まず、明日以降、茜と普通に接せられる自信がない。どんな顔をして明日学校に行けばよいのかが分からない。今日の茜こそ歩生の知る彼女ではなかったが、普段の茜は人を自ら不幸に貶めたり、人の不幸を見て笑ったりするような、性質たちの悪い少女ではない。だから、先ほどの出来事を周囲に広めたりすることはないと思うのだが……。

 結局は、茜を信じられるか否かなのだと思う。謝罪だけして、来るかわからない返事を意地汚く待つか、こちらから関係の断絶はしないという最低限の足掻きを見せるか。どちらを選ぼうと、明日の茜との空気は変わらないだろう。それだったら……と歩生は二、三度先ほどの文面を見直し、強く目を瞑りながらメッセージを送った。

 はぁ、と息を吐き、スマホを放り出す。大切な少女を失うかもしれない悲しさや悔しさに、涙がにじみ出てきた。拭うことはせず、自身の頬を伝っていく感触をしばらくの間感じていた。

 ふと、目を本棚へと向ける。気分転換に何かマンガでも読もうと思ったが、そこに茜から借りたマンガがまだ残っていることに気が付いた。途中まで読んだが、確か高校生の男女の恋愛物語だったと思う。

 手に取り、流し読みをしているうちに、何となくではあるがそのストーリーが頭の中に浮かんでくる。それと同時に、主人公の男子生徒のとある発言が、やけにリアリティを伴って歩生の脳内に木霊こだました。きっと、自身がとても強く印象に残ったと感じた部分なのだろう。主人公とヒロインを身近な存在に当てはめることができていた、その時の歩生にとっては、彼らは自身にとって最も共感できる二人であったに違いない。

 マンガを閉じ、たった独り、天井に向かって投げかける。

「『……青春って、天国みたいだ』」

 二人に用意されているのは、きっと幸せな結末だろう。彼らは結ばれた時、互いにそんなことを思っていた。どんな逆境が二人を襲ったとしても、そして最終的に彼らが迎えるのが、悲痛なバッドエンドだったとしても、もしかしたらそう思い続けるのかもしれない。だって、大切な君が、離れることはないのだから。物語である以上、二人は離れ離れになったとしても、いつか再会する。本当に、そこは「天国」なのかもしれない。

 現実なんて、地獄のようだ。人が人に抱く想いのせいで、こんなにも自分が、そして大切な存在をも傷つけてしまう。

 青春なんて、地獄なんだよ。

 そんなことを心の中で反芻しながら、いつしか歩生は眠りに堕ちていた。



 *


 誰かが叫んでいる。高校生や大人のような声ではない。あどけなさの残った、耳に響くような高い声だ。

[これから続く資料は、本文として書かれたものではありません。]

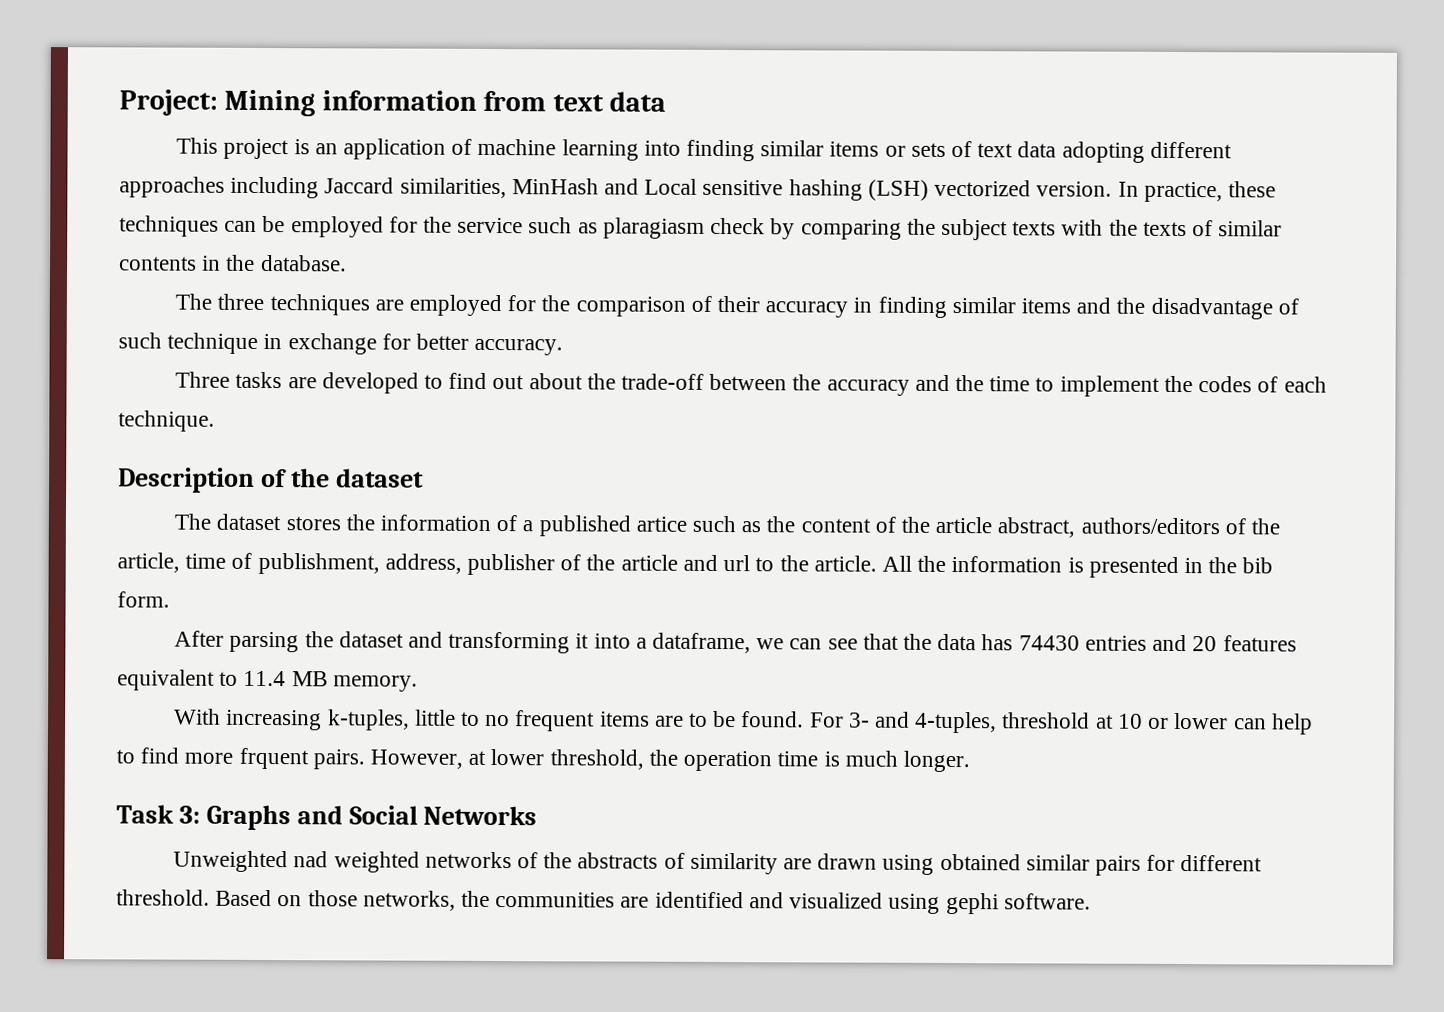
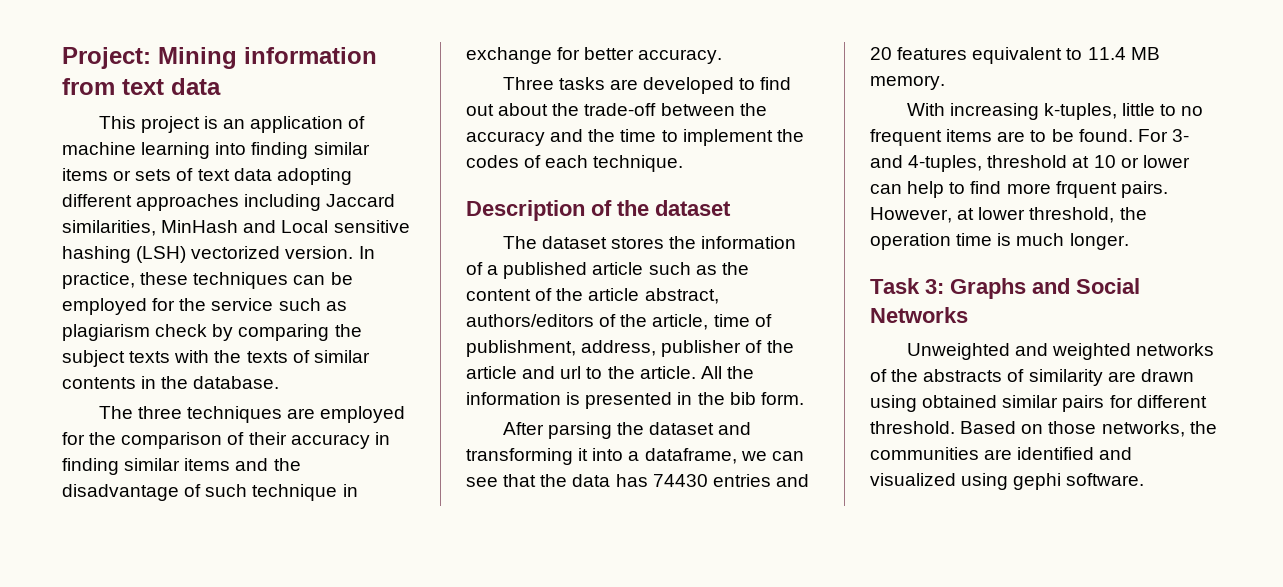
[602,217,705,239] plaragiasm -> [62,324,150,341] plagiarism
[635,516,687,532] artice -> [592,262,644,275] article
[293,851,329,868] nad -> [1014,343,1048,356] and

 真っ白な、現実では見たことのない空間の中に、歩生はただ独り、ぽつんと佇んでいた。前も後ろも、右も左も分からない。ただその声だけが機械的に響き渡る。何を言っているのかも聞き取れない。喜びを爆発させて喚いているようにも聞こえれば、危機に瀕していて助けを求めているようにも聞こえる。ただ一つ変わらないのは、鳴り止まない事だった。

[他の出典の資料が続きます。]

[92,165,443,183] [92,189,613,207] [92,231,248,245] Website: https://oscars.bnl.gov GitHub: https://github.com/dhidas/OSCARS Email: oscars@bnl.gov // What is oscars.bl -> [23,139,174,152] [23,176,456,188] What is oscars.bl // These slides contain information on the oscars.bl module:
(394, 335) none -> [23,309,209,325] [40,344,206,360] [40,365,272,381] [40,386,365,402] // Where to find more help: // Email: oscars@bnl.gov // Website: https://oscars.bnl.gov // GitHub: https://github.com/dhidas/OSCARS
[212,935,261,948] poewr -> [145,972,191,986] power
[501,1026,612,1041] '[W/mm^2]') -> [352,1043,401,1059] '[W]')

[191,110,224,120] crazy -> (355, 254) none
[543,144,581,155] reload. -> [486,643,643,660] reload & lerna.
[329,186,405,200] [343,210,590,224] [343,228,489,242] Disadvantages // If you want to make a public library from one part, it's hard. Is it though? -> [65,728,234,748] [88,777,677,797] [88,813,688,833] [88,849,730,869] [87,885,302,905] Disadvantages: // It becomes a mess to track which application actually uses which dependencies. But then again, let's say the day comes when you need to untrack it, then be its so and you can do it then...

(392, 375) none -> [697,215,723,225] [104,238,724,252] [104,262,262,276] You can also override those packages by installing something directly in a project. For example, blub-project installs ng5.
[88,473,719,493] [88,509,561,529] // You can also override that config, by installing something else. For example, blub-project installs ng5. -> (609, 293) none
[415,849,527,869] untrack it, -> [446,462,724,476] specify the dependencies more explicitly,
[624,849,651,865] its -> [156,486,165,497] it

 とりあえず、歩生は一歩踏み出す。歩く感覚は、普段とそう大差ない。白く染まった地面はアスファルトのように固く、きちんと踏みしめられる。そのままの勢いで、どこに行くかも分からないこの世界を、進んでいく。

 そのうちに、流れ続けている声がどのようなものか、何となくではあるが聞き取れるようになってきた。きっと声の主は、「笑っている」。とても楽しそうに、心の底から笑い声をあげている。たいそう無邪気で、先の事なんて考えずに、喜ばしい目の前の出来事だけを見て、声を上げているような感じだ。


 ――きゃははは……


 ――うふふふ……


 ――ぎゃははは……


 いつまでも、いつまでも聞こえ続ける。歩生の中に鬱陶しさが募り始める。自分が大声を出しても、耳を塞いでも、その声は歩生の脳内まで直接届きかける。あまりに愉快そうなその声に、それとは真逆の現実が目の前に映し出され、歩生は思わず立ち止まる。やがて腹の底にまでその笑い声は響き渡り、猛烈な吐き気を覚え、その場にくずおれた。

 やめて。やめてくれ……。怒りは既に霧散し、そんな懇願が始まる。楽しげな笑い声は嘲笑と化した。もはや理性なんて存在しない。感情のままに、彼は叫んだ。



 次の瞬間に、その世界からは解放された。煌々と灯る天井の電球が目に痛い。時計を確認すると、夜中の三時だった。

 階下に行って歯磨きだけ行い、そのまま寝た。数時間後に起床して、そういえば、と思いだしてスマホを見るも、茜からの連絡はなかった。

既読との通知もない。

 痛い身体を引きずり、歩生は登校の準備を始めた。


 *


 夢で見たあの奇妙な世界。

 場所だけを例えるのなら、雲の上のような風景だった。雲をそのまま固めて、歩けるようにしたような。

 だとしたら、あれは天国なのだろうか。

 響いていた声は、天使の声なのだろうか。

 そうならば、閻魔えんまさまのような天使だなと思った。